> _ACTION ITEM_:
What is needed is an exact repeat of the lines from the one holding "[1134,189,1171,200] yarn ->" through the final line of the data, with no pictures.

> _DATA EXCERPTS_:

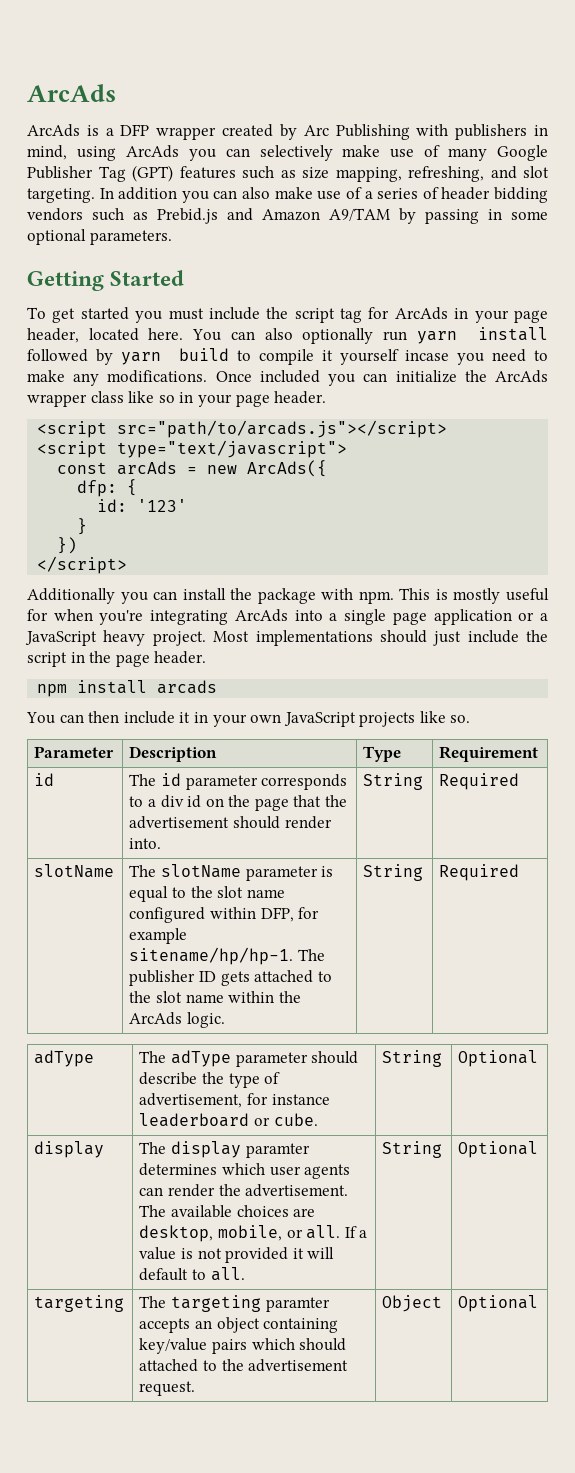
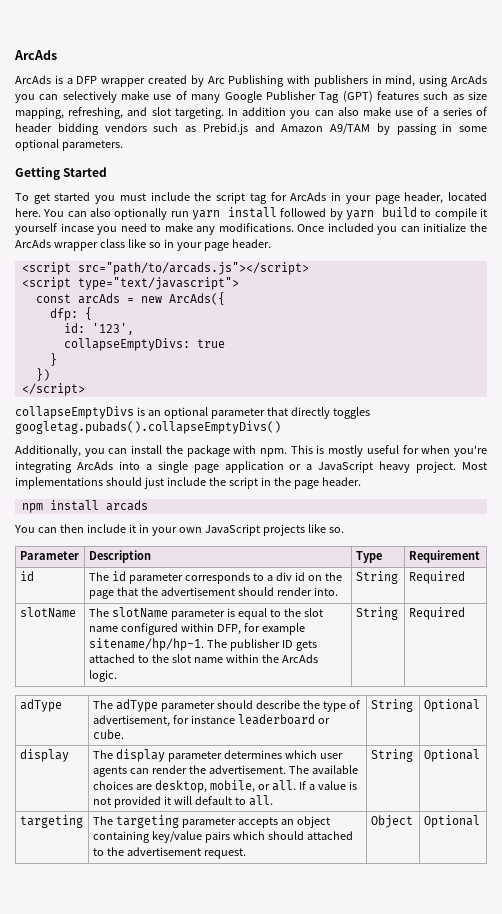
[137,499,188,512] '123' -> [91,323,134,335] [63,338,225,351] '123', // collapseEmptyDivs: true
[27,588,115,604] Additionally -> [15,406,370,419] [15,421,281,434] [15,445,81,457] collapseEmptyDivs is an optional parameter that directly toggles googletag.pubads().collapseEmptyDivs() // Additionally,
[245,1143,310,1158] paramter -> [167,751,222,762] parameter
[265,1297,330,1312] paramter -> [181,817,236,828] parameter

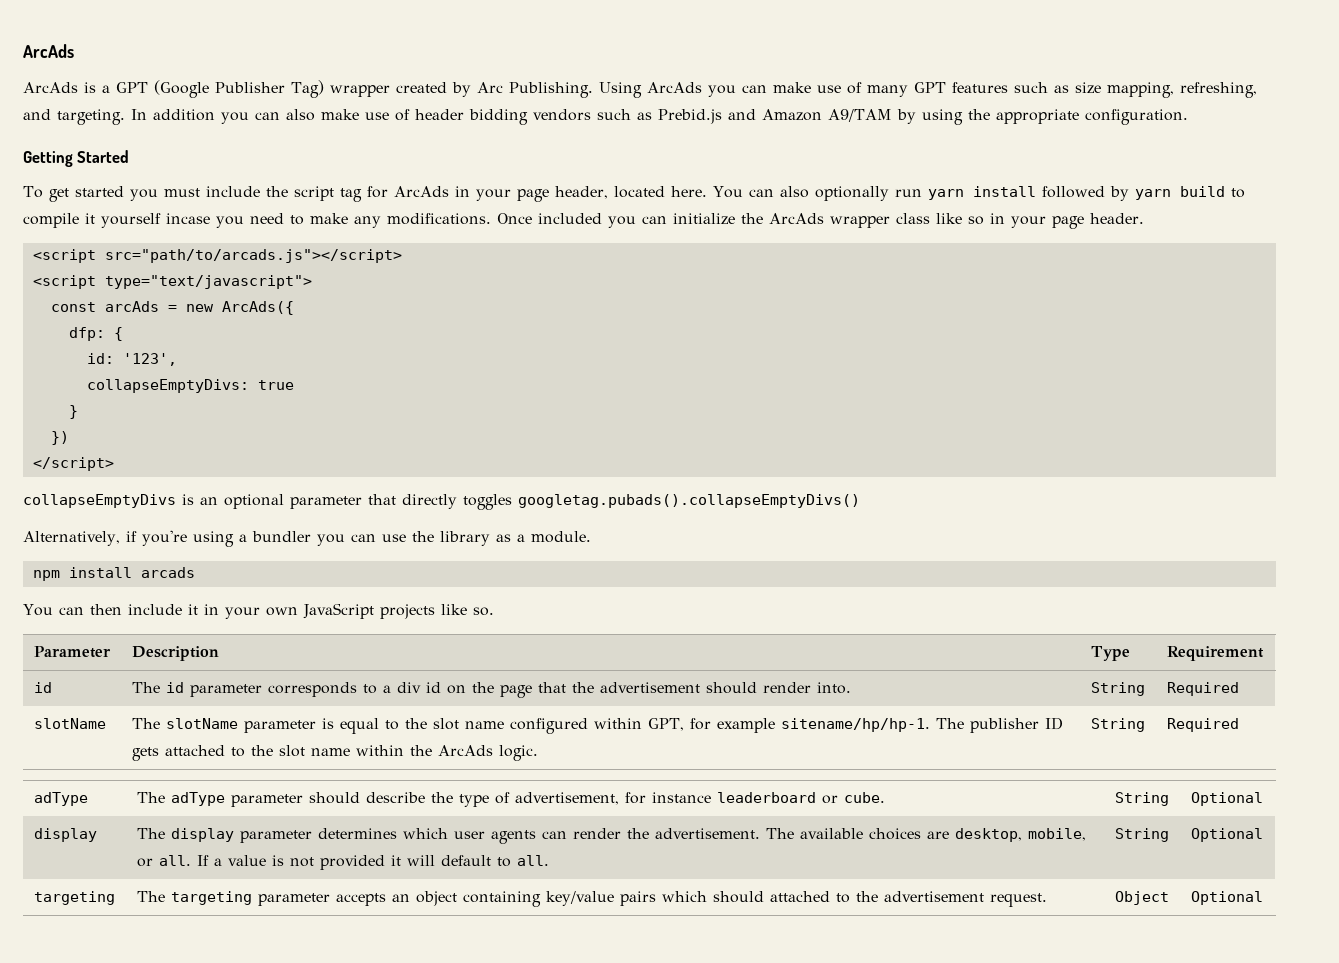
[76,75,449,87] DFP wrapper created by Arc Publishing with publishers in mind, using -> [116,80,642,98] GPT (Google Publisher Tag) wrapper created by Arc Publishing. Using
[62,91,117,103] selectively -> (767, 89) none
[224,91,373,103] Google Publisher Tag (GPT) -> [913,82,946,93] GPT
[151,107,171,116] slot -> (51, 114) none
[432,107,487,116] a series of -> (410, 115) none
[396,123,487,135] [15,139,123,151] passing in some optional parameters. -> [921,109,1188,125] using the appropriate configuration.
[15,445,488,457] [15,461,488,473] [15,477,361,489] Additionally, you can install the package with npm. This is mostly useful for when you're integrating ArcAds into a single page application or a JavaScript heavy project. Most implementations should just include the script in the page header. -> [23,530,591,547] Alternatively, if you're using a bundler you can use the library as a module.
[216,624,241,635] DFP, -> [647,718,684,731] GPT,

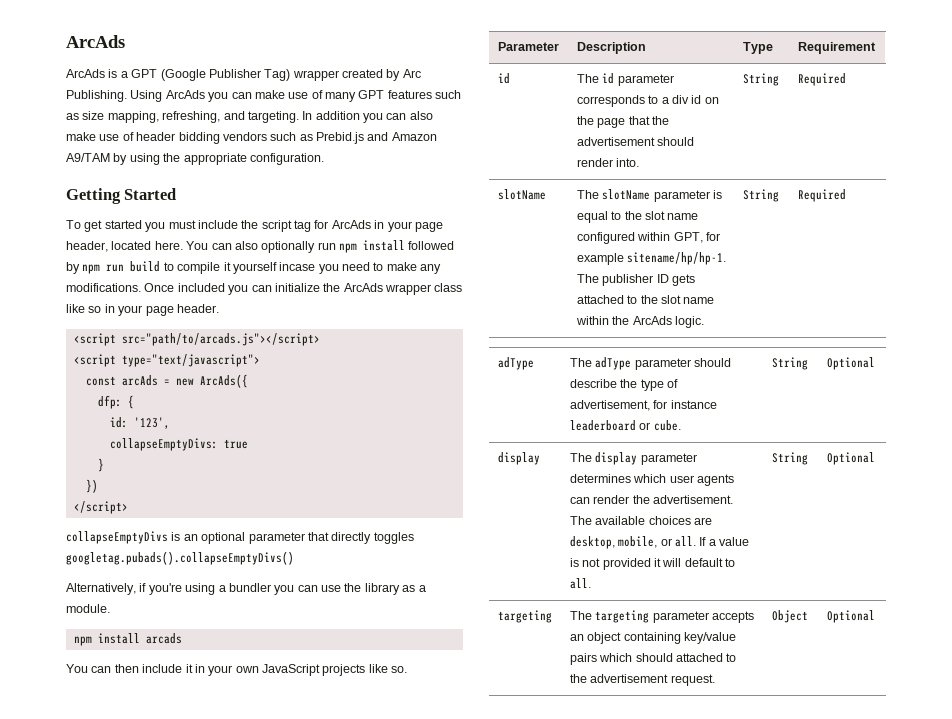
[927,189,964,200] yarn -> [339,243,357,253] npm
[1134,189,1171,200] yarn -> [82,264,125,274] npm run

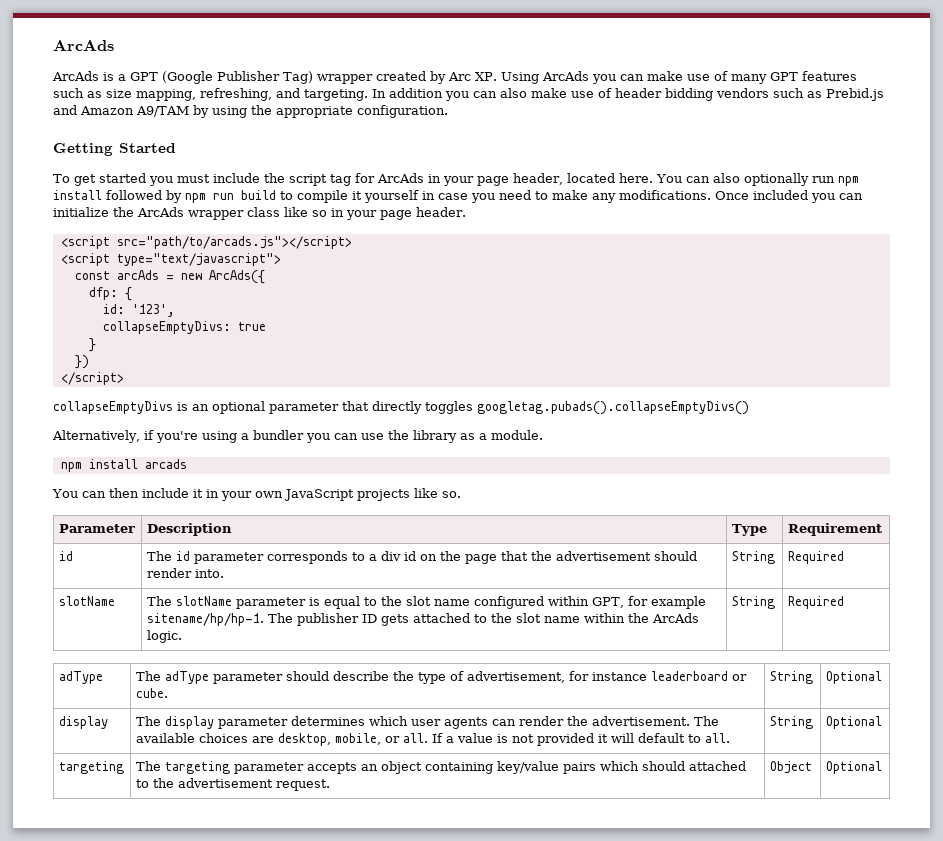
[66,90,127,102] Publishing. -> [475,72,497,81] XP.
[279,262,316,271] incase -> [422,191,468,200] in case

> _WRITTEN SOLUTION_:
[1134,189,1171,200] yarn -> [82,264,125,274] npm run

[66,90,127,102] Publishing. -> [475,72,497,81] XP.
[279,262,316,271] incase -> [422,191,468,200] in case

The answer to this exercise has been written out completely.